Leetcode 698: Partition into k equal sum subsets: The art of recursion: mastering double recursion in a single function

We need to divide the array nums into k subsets such that the sum of each subset is same.

$$ k \times sum\ of\ each\ subset = total\ sum\ sum\ of\ each\ subset = total\ sum\ \div k\ target = total\ sum\ \div k $$

Now our task is to find all the k subsets in nums whose sum is target.

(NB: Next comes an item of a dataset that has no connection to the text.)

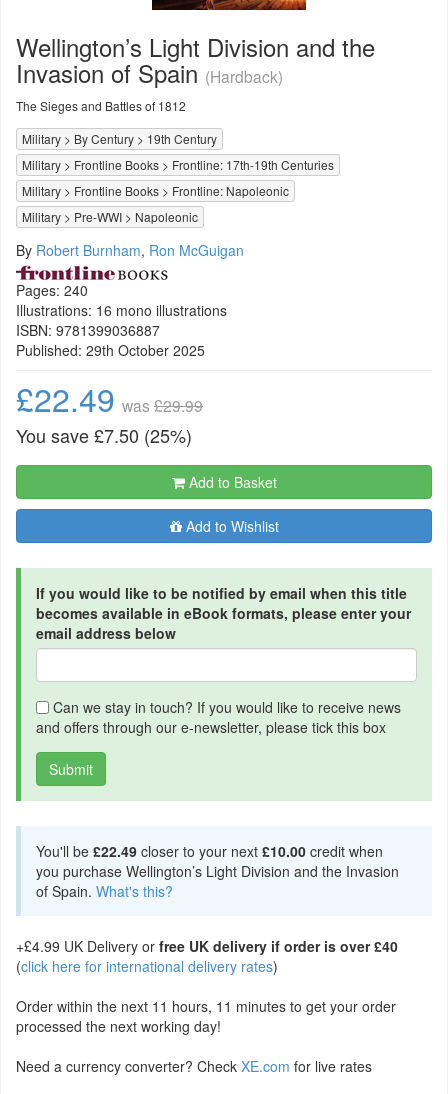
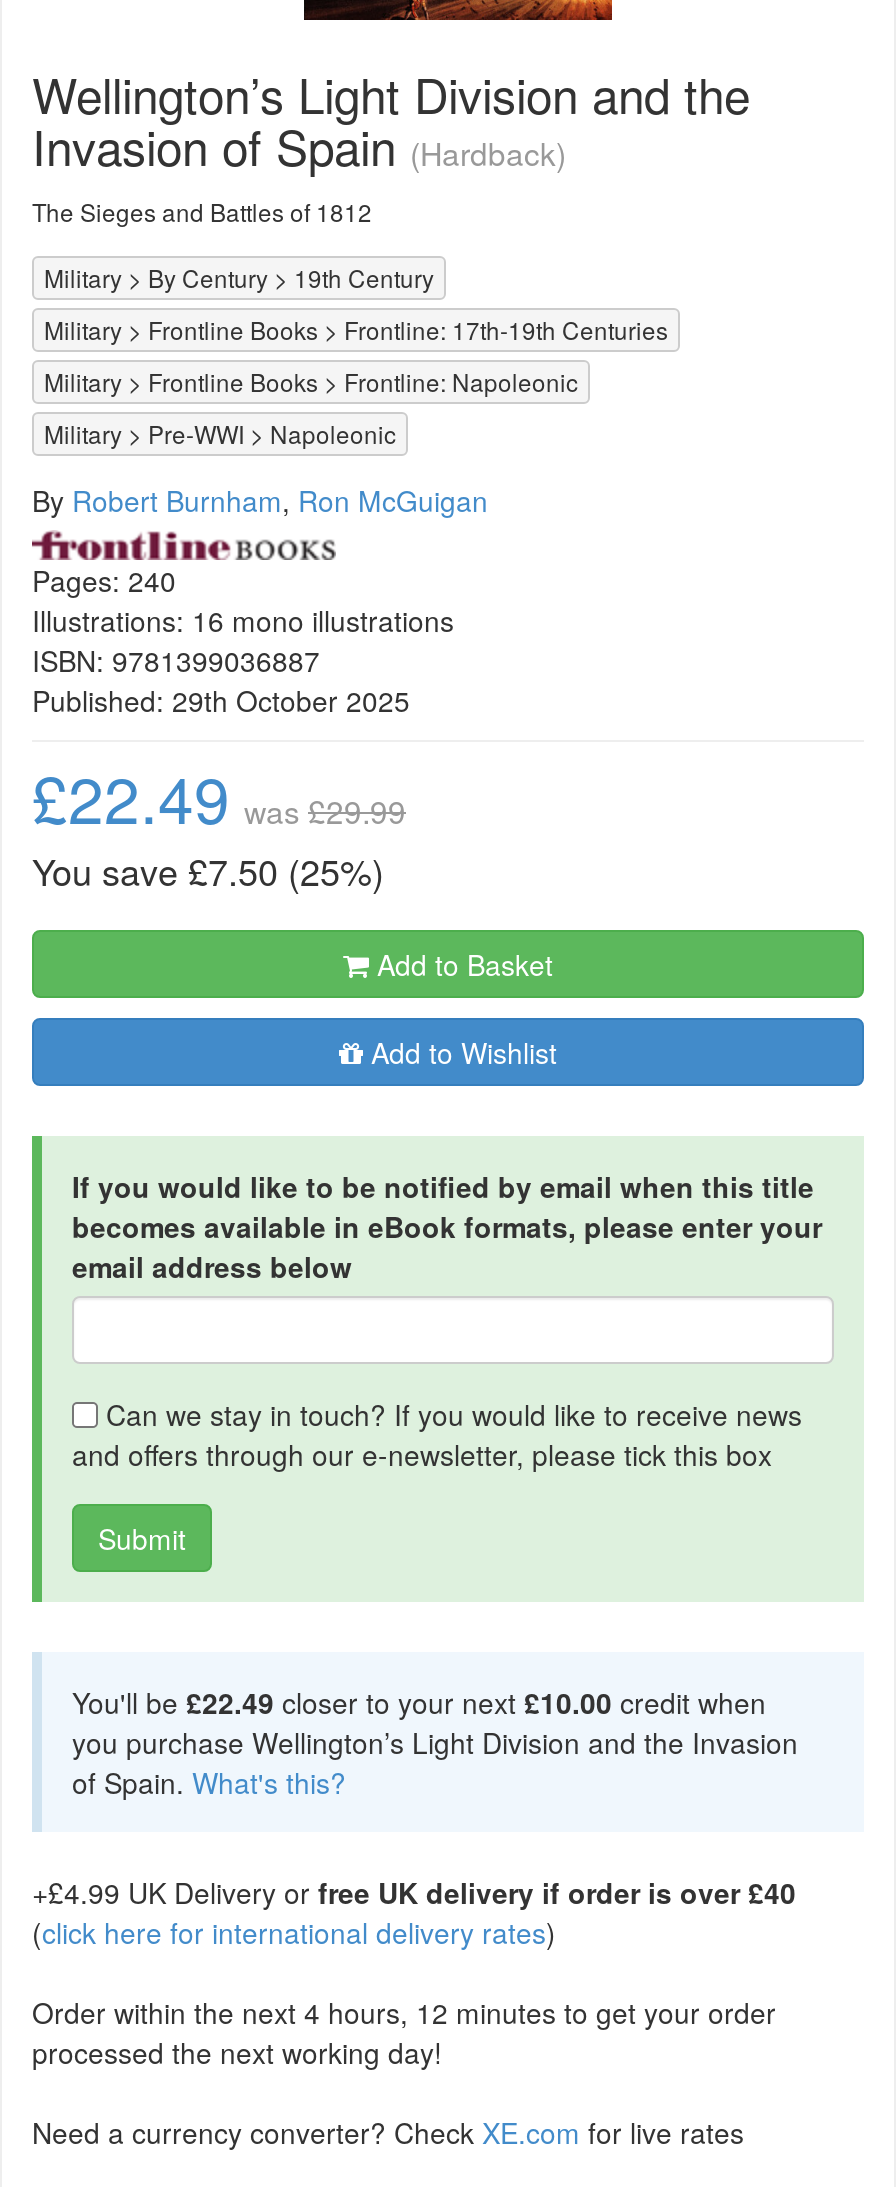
- Order within the next 11 hours, 11 minutes to get your order
+ Order within the next 4 hours, 12 minutes to get your order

My idea is to structure this as multi-level recursion. We first try to find the $$k^{th}$$ subset, then $$(k-1)^{th}$$, then $$(k-2)^{th} …$$ until there is only one subset left. The last subset will naturally sum to target. You can only go to $$(k-1)^{th}$$ level when you are able to successfully find $$k^{th}$$ level subset,

For example,

1
2
3
4
5
6
7
..
..
find the 5th subset
find the 4th subset
find the 3rd subset
find the 2nd subset
return true

Seeing the recursive structure.

1
2
3
4
5
6
7
8
9
nums = [4,3,2,3,5,2,1]   k=4
target = 20 / 4 = 5

suppose you find the 4th subset as: {3,2} from [4,3,2,3,5,2,1]
Now your task reduces to finding 3 subsets  in [4,   ,3,4,2,1]
that sum to target=5

recursive call: 
nums=[4,   ,3,4,2,1]   k=3

When finding the kth subset. You can simply use pick/not pick backtracking approach. It is important to understant the distinction between same level recursion (at any given k) which operates by deciding weather to pick/drop nums@i.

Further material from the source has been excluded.